In this function, you can also show an appropriate message to your customer or implement any other additional logic.
In the following function, we just indicate that the channel has been closed, and we don't want to transfer any messages to our signaling server:
function onChannelClosed() { channelReady = false; };
To communicate with the signaling server, we use the sendMessage
function. It gets a message as a JSON object, makes a string from it, and just transfers it to the signaling server.
When debugging, it is usually helpful to add some kind of message-logging functionality here:
function sendMessage(message) { var msgString = JSON.stringify(message); channel.send(msgString); };
We need to parse messages from the signaling server and react on them, respectively:
function processSignalingMessage(message) { var msg = JSON.parse(message);
If we get an offer
message, then it means that someone is calling us and we need to answer the call:
if (msg.type === 'offer') { pc.setRemoteDescription(new RTCSessionDescription(msg)); doAnswer();
If we get an answer
message from the signaling server, it means that we just tried to call someone and it replied with the answer
message, confirming that it is ready to establish a direct connection:
} else if (msg.type === 'answer') { pc.setRemoteDescription(new RTCSessionDescription(msg));
When a remote peer sends a list of candidates to communicate with, we get this type of message from the signaling server. After we get this message, we add candidates to the peer connection:
} else if (msg.type === 'candidate') { var candidate = new RTCIceCandidate({sdpMLineIndex:msg.label, candidate:msg.candidate}); pc.addIceCandidate(candidate);
If we asked the signaling server to create a virtual room, it will send a GETROOM
message with the created room's number. We need to store the number to use it later:
} else if (msg.type === 'GETROOM') { room = msg.value;
The OnRoomReceived
function is called to implement an additional functionality. Here, we can perform some UI-related actions, such as showing the room's URL to the customers so that they can share it with their friends:
OnRoomReceived(room);
If we get an URL from our friend that asks us to enter a virtual room but the room number is wrong or outdated, we will get the WRONGROOM
message from the signaling server. If so, we are just moving to the index page:
} else if (msg.type === 'WRONGROOM') { window.location.href = "/"; } };
Here, we're asking the web browser to get us access to the microphone and web camera.
Chrome will show a pop-up window to the user that will ask the user whether he/she wants to provide access or not. So, you will not get access until the user decides. Chrome will ask this every time the user opens your application page. To avoid this and make Chrome remember your choice, you should use the HTTPS connection with the SSL/TLS certificate properly configured in the web server that you're using. Please note that the certificate either needs to be signed by a public CA (Certificate Authority), or by a private CA whose identity has been configured in the browser/client computer. If the browser doesn't trust the certificate automatically and prompts the user to indicate an exception, then your choice will not be remembered by Chrome.
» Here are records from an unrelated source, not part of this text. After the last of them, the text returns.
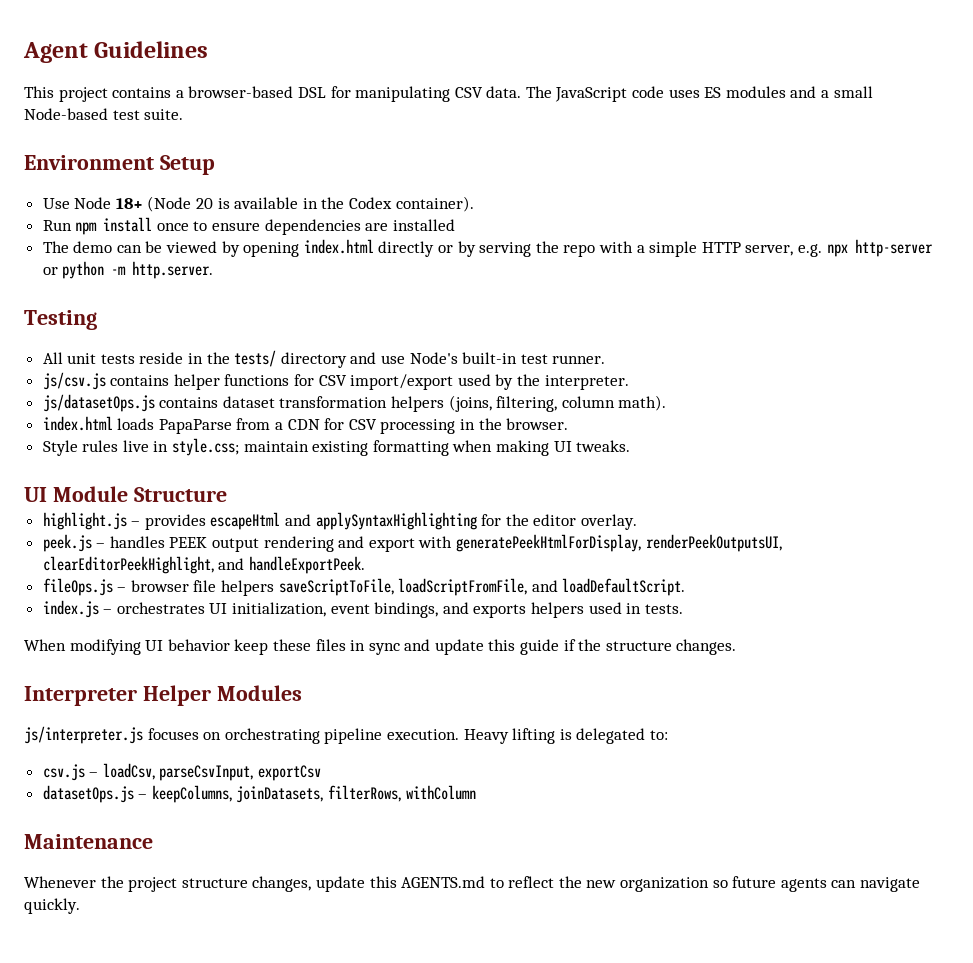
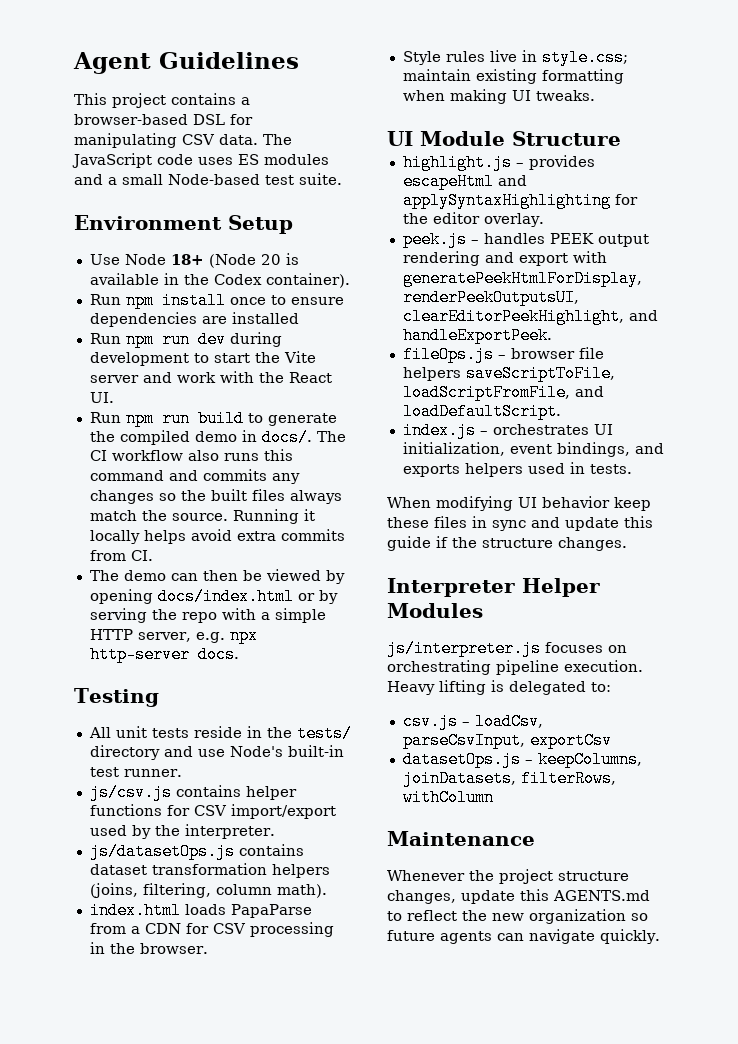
+ Run npm run dev during development to start the Vite server and work with the React UI.
+ Run npm run build to generate the compiled demo in docs/. The CI workflow also runs this command and commits any changes so the built files always match the source. Running it locally helps avoid extra commits from CI.
- The demo can be viewed by opening index.html directly or by serving the repo with a simple HTTP server, e.g. npx http-server or python -m http.server.
+ The demo can then be viewed by opening docs/index.html or by serving the repo with a simple HTTP server, e.g. npx http-server docs.

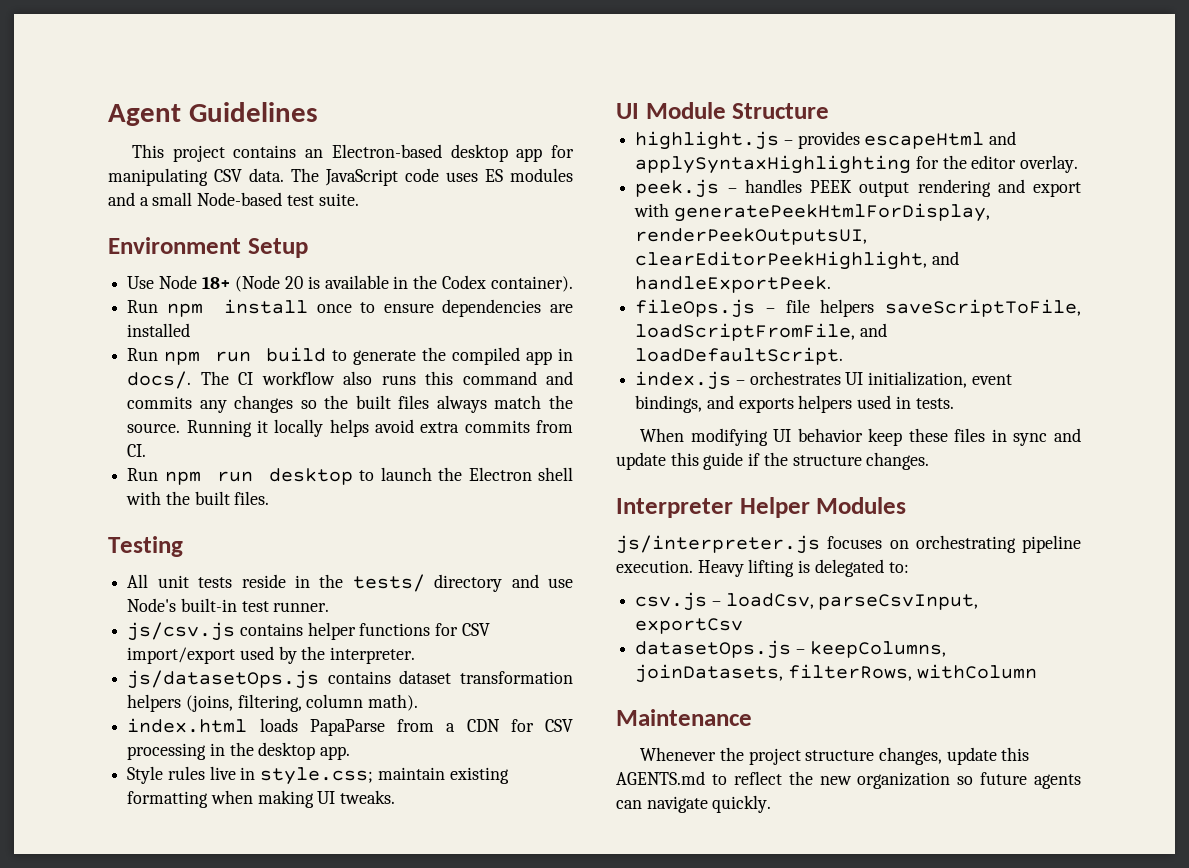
- This project contains a browser-based DSL for manipulating CSV data.
+ This project contains an Electron-based desktop app for manipulating CSV data.
- Run npm run dev during development to start the Vite server and work with the React UI.
- Run npm run build to generate the compiled demo in docs/.
+ Run npm run build to generate the compiled app in docs/.
- The demo can then be viewed by opening docs/index.html or by serving the repo with a simple HTTP server, e.g. npx http-server docs.
+ Run npm run desktop to launch the Electron shell with the built files.
- index.html loads PapaParse from a CDN for CSV processing in the browser.
+ index.html loads PapaParse from a CDN for CSV processing in the desktop app.
- fileOps.js – browser file helpers saveScriptToFile, loadScriptFromFile, and loadDefaultScript.
+ fileOps.js – file helpers saveScriptToFile, loadScriptFromFile, and loadDefaultScript.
Firefox won't remember the choice, but this behavior can be changed in future:
function doGetUserMedia() { var constraints = {"audio": true, "video": {"mandatory": {}, "optional": []}}; try {
We ask the WebRTC API to call our callback function, onUserMediaSuccess
, if we have got the access rights from the user:
getUserMedia(constraints, onUserMediaSuccess, null);
If we didn't get the access rights, we'll get an exception. Here, you probably want to add some logging and UI logic to inform your customer that something is wrong and we can't continue:
} catch (e) { } };
We will get trapped here if we get the access rights to reach the web camera and microphone via the web browser:
function onUserMediaSuccess(stream) {
We get a video stream from a local web camera and we want to show it on the page, so we're attaching the stream to the video
tag:
attachMediaStream(localVideo, stream);
Store the stream in a variable because we want to refer to it later:
localStream = stream;
Now we're ready to create a direct connection to our peer:
createPeerConnection();
After the peer connection is created, we put our local video stream into it to make the remote peer see us:
pc.addStream(localStream);
Check whether we're waiting for a call or we're the caller. If we're the initiator, we call the doCall
function to initiate an establishment to a direct connection:
if (initiator) doCall(); };
The following function will try to create a peer connection—a direct connection between peers:
function createPeerConnection() {
To improve the security of the connection, we ask the browser to switch on the DTLS-SRTP option. It enables the exchange of the cryptographic parameters and derives the keying material. The key exchange takes place in the media plane and is multiplexed on the same ports as the media itself.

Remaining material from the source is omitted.